Wednesday, April 4, 2012

'Shoah'

Aesthetically, Shoah is a bit of a misnomer. It seems like a peaceful, comforting Hebrew word. Like it would mean "blanket" or "soft."

Instead, it translates to "catastrophe" and is the word used for Holocaust.

Generally, people feel the Holocaust should never be forgotten. I remember a literature class in college and some nitwit girl said she didn't want to talk about the Holocaust because it "depressed" her. At that moment, I thought all I could possibly do is keep talking about it. Never letting the subject go.

The truth of the matter is that Schindler's List and The Pianist may be some of the least worthwhile films about Shoah in history. Especially compared to the sprawling epics of Claude Lanzmann, a French filmmaker and professor, who directed Shoah and who I thought directed The Sorrow and the Pity, but he didn't.

Lanzmann was a Jewish Frenchman and upon occupation went into hiding. At age 18, he joined the French Resistance.

Shoah is a nine-hour documentary, one of the foremost and comprehensive works documenting the Holocaust. He talked to survivors, Nazis and witnesses of the atrocities at Chelmo, the death camps at Treblinka and Auschwitz-Birkenau, and the Warsaw Ghetto.
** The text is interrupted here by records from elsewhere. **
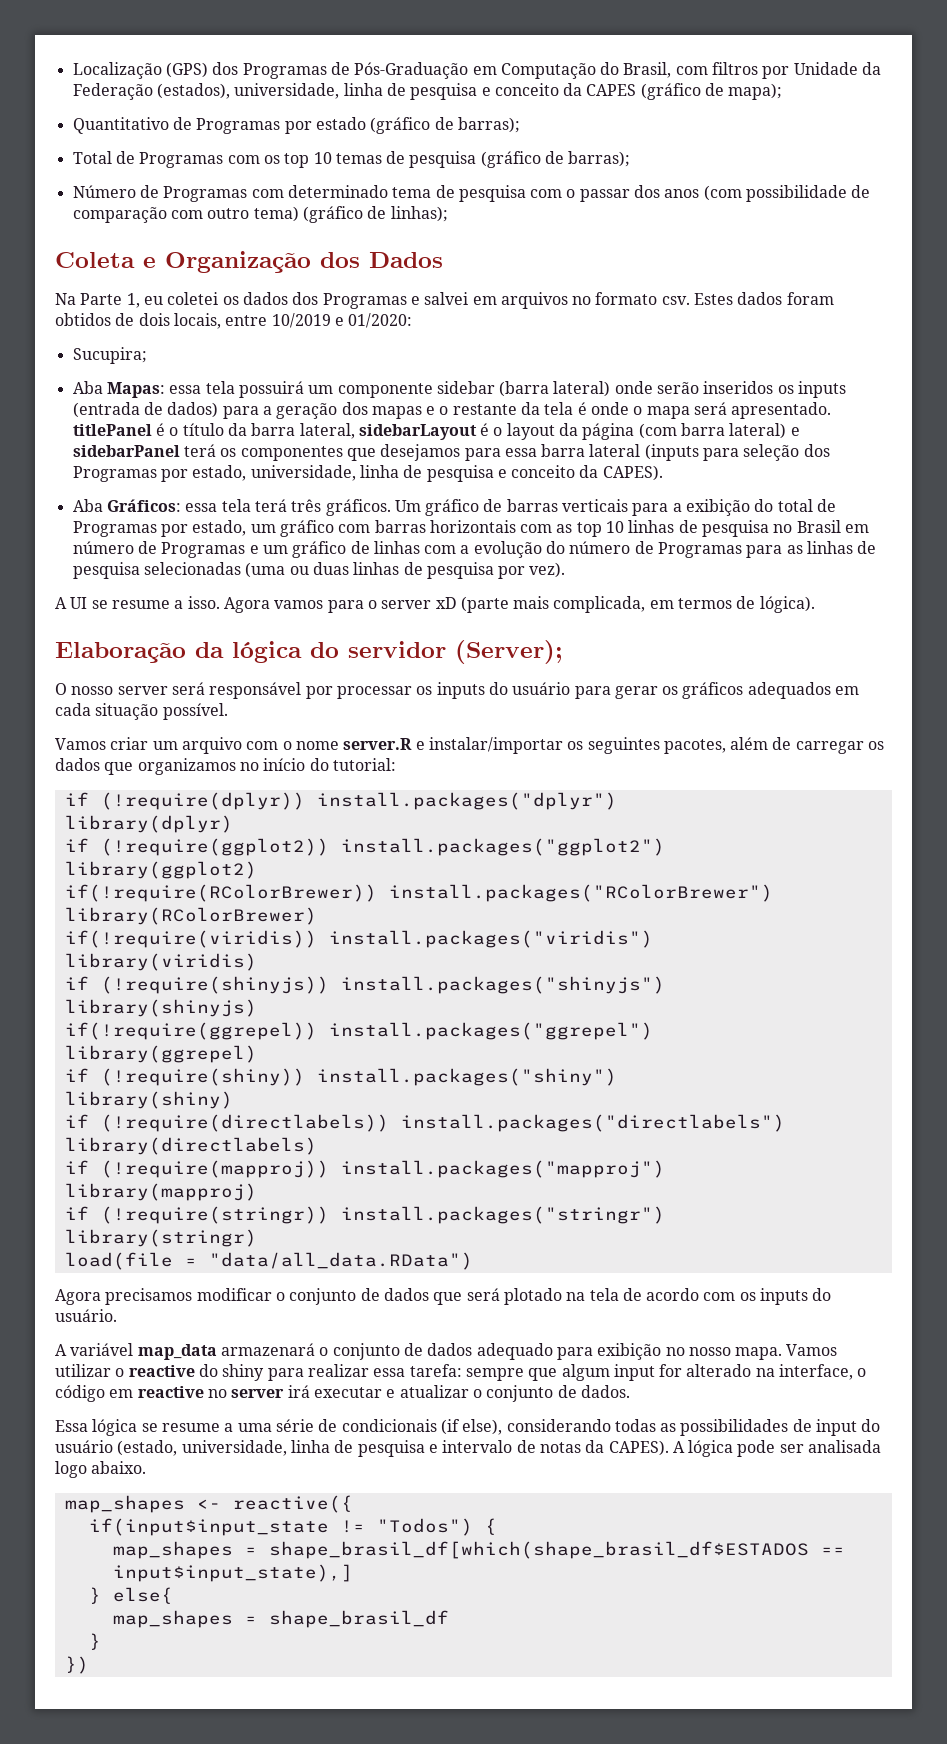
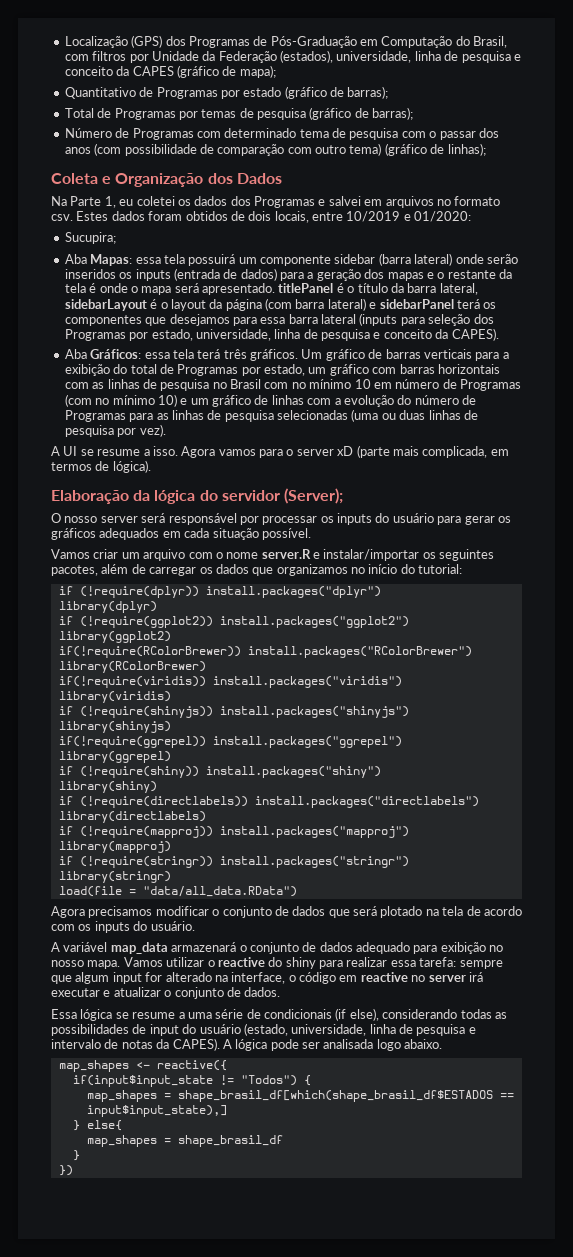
[227,152,332,168] com os top 10 -> [178,111,198,120] por
[576,521,625,537] top 10 -> (105, 385) none
[845,524,870,533] [72,541,246,558] em número de Programas -> [264,379,521,391] [64,394,177,407] com no mínimo 10 em número de Programas (com no mínimo 10)

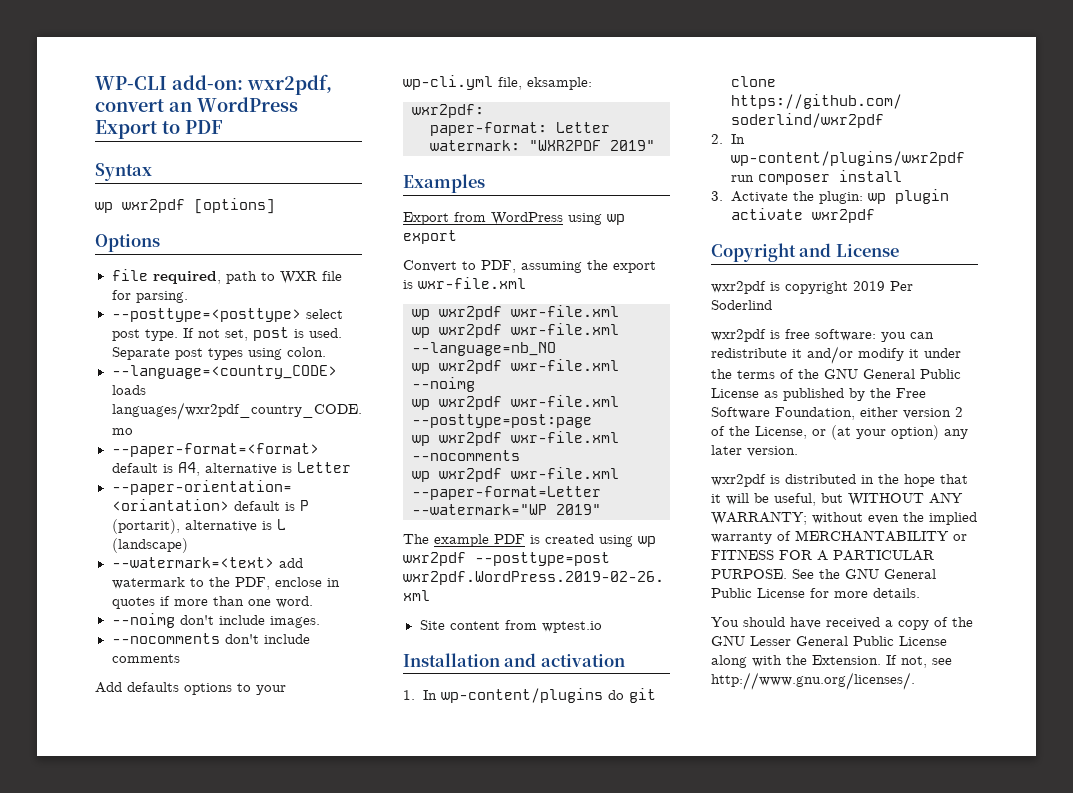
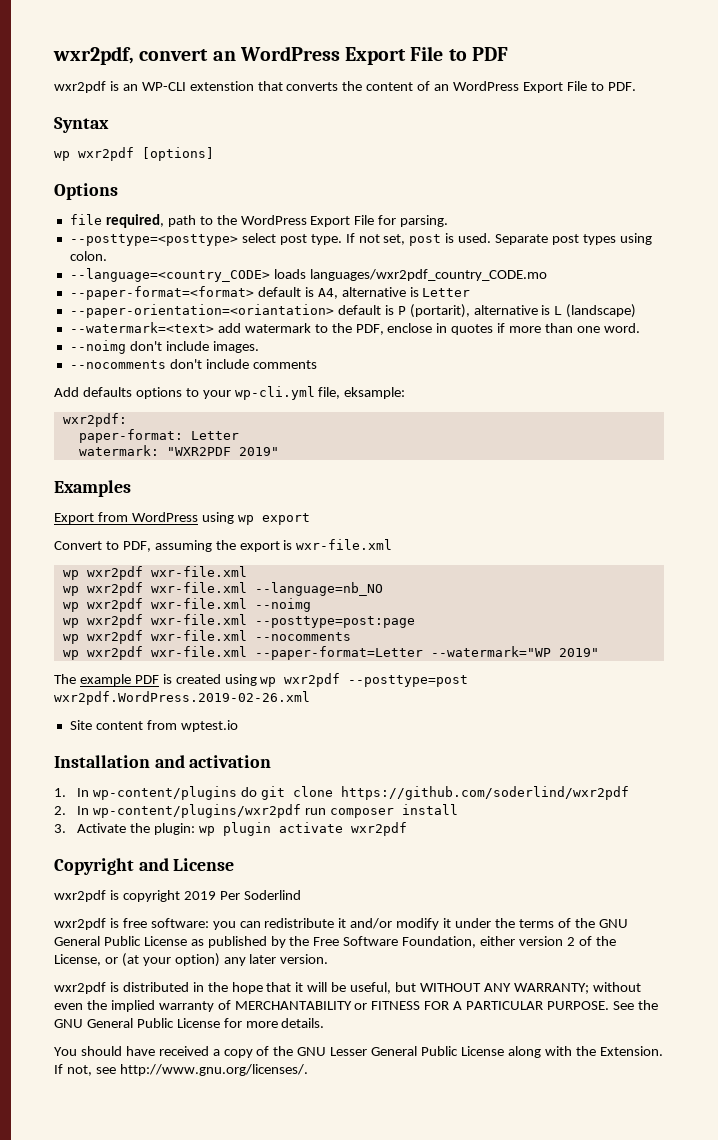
[95,75,243,90] WP-CLI add-on: -> (53, 55) none
(157, 129) none -> [410,46,444,61] File
(223, 127) none -> [54,81,636,93] // wxr2pdf is an WP-CLI extenstion that converts the content of an WordPress Export File to PDF.
[279,271,342,284] WXR file -> [216,215,375,227] the WordPress Export File

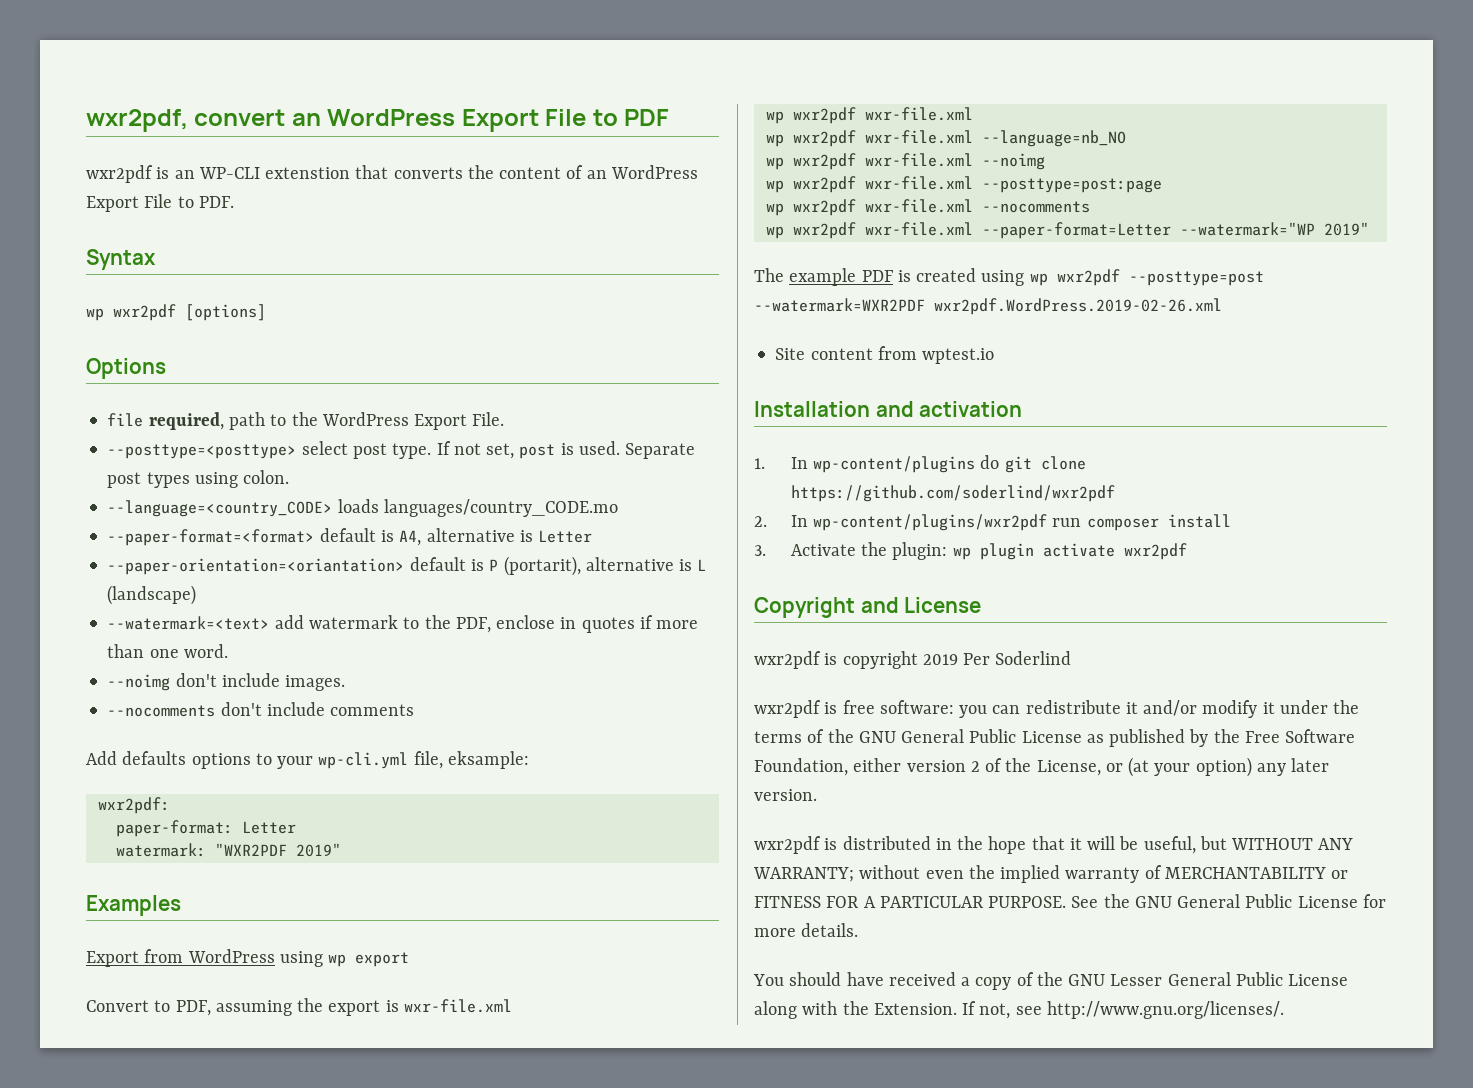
[354,215,449,227] File for parsing. -> [472,412,505,426] File.
[309,269,547,281] languages/wxr2pdf_country_CODE.mo -> [383,499,618,517] languages/country_CODE.mo
(469, 681) none -> [754,298,925,312] --watermark=WXR2PDF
The interviews are tremendous. The film itself needs chapters or some sort of organization. It seems to jump from one theme to another. There's no narrative direction or control. It's sort of thrown together. If there's nine hours of film, then there had to be 36 hours -- at least -- of footage.

Footage of SS officer Franz Suchomel -- I guess with hidden camera -- showing the details and intricacies of a gas chamber chills to the bone.

Interviews with "bystanders" tend to frustrate the most. At best, we knew Suchomel's intentions and prejudices. The witnesses carry on like nothing happen. At times, they seem aloof. They avoid questions, change the subject or answer one way and then contradict themselves in the next breath. Rarely do you get a straight answer and you are forced to assume that what they saw was stupefying and they did about it was equally disgusting.

It's a crazy watch and I highly encourage everyone to take on the film. Lanzmann asks the tough questions for all of us and tries to hold as many people as possible responsible for Shoah, the catastrophe.